## Instructions for the task
Print, from the listing below, the lines starting at the line containing "text-align: right ->" and ending at the line containing "text: 过滤精 ->", exactly as they stand, and print nothing else.

## Given data
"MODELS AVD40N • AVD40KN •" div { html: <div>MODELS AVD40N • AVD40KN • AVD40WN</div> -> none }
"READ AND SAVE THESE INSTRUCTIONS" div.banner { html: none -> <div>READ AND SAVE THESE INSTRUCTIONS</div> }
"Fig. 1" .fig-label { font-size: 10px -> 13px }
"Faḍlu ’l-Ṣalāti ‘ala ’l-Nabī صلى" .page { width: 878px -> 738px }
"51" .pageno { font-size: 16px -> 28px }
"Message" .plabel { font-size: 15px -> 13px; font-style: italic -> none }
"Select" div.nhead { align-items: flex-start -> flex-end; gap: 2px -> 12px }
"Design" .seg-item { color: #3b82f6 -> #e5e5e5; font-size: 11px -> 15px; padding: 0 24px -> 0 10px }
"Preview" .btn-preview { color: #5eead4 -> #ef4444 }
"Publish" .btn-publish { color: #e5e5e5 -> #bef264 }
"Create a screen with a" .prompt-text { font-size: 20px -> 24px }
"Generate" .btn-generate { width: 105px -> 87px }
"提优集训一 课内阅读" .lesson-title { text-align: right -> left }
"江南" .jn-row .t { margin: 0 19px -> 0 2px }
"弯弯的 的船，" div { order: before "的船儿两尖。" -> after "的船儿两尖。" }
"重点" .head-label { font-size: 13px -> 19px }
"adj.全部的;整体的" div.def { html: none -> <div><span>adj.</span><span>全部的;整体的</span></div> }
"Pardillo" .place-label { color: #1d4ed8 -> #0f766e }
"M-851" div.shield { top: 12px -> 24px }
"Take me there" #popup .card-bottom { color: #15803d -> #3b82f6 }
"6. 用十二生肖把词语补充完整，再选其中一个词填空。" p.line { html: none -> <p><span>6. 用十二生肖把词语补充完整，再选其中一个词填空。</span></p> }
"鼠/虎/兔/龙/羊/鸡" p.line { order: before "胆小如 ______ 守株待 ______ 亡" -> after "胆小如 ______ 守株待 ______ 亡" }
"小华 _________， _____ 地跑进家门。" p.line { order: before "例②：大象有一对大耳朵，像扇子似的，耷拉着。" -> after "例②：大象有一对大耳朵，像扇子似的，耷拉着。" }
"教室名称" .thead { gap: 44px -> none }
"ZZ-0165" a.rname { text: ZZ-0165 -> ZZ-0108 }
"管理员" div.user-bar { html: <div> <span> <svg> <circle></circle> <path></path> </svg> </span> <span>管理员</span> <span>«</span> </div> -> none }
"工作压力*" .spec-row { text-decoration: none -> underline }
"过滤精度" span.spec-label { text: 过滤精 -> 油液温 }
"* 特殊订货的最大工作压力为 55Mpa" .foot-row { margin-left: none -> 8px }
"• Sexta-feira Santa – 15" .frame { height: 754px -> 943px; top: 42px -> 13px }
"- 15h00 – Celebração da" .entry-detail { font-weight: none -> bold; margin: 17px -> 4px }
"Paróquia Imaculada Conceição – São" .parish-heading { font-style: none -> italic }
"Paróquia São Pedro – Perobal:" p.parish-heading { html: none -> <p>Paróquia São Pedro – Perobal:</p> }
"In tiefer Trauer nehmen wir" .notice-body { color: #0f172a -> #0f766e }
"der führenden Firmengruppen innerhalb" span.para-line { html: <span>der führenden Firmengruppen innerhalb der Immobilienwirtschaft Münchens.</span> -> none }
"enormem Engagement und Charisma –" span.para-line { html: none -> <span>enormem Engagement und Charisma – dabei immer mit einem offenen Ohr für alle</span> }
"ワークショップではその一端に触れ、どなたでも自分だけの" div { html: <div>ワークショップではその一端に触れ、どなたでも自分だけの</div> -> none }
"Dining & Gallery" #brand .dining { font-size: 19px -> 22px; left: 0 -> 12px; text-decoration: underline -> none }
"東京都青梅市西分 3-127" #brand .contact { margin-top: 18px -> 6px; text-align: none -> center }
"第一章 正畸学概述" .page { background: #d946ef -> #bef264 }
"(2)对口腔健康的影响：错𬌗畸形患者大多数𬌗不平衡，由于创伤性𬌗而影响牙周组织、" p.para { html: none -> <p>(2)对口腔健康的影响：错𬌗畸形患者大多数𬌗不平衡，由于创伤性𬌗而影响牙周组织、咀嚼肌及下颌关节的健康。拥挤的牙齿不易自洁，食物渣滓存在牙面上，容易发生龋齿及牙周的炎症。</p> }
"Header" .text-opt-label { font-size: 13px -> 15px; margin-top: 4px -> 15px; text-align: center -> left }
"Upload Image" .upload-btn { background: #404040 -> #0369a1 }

## Reply to the task
"提优集训一 课内阅读" .lesson-title { text-align: right -> left }
"江南" .jn-row .t { margin: 0 19px -> 0 2px }
"弯弯的 的船，" div { order: before "的船儿两尖。" -> after "的船儿两尖。" }
"重点" .head-label { font-size: 13px -> 19px }
"adj.全部的;整体的" div.def { html: none -> <div><span>adj.</span><span>全部的;整体的</span></div> }
"Pardillo" .place-label { color: #1d4ed8 -> #0f766e }
"M-851" div.shield { top: 12px -> 24px }
"Take me there" #popup .card-bottom { color: #15803d -> #3b82f6 }
"6. 用十二生肖把词语补充完整，再选其中一个词填空。" p.line { html: none -> <p><span>6. 用十二生肖把词语补充完整，再选其中一个词填空。</span></p> }
"鼠/虎/兔/龙/羊/鸡" p.line { order: before "胆小如 ______ 守株待 ______ 亡" -> after "胆小如 ______ 守株待 ______ 亡" }
"小华 _________， _____ 地跑进家门。" p.line { order: before "例②：大象有一对大耳朵，像扇子似的，耷拉着。" -> after "例②：大象有一对大耳朵，像扇子似的，耷拉着。" }
"教室名称" .thead { gap: 44px -> none }
"ZZ-0165" a.rname { text: ZZ-0165 -> ZZ-0108 }
"管理员" div.user-bar { html: <div> <span> <svg> <circle></circle> <path></path> </svg> </span> <span>管理员</span> <span>«</span> </div> -> none }
"工作压力*" .spec-row { text-decoration: none -> underline }
"过滤精度" span.spec-label { text: 过滤精 -> 油液温 }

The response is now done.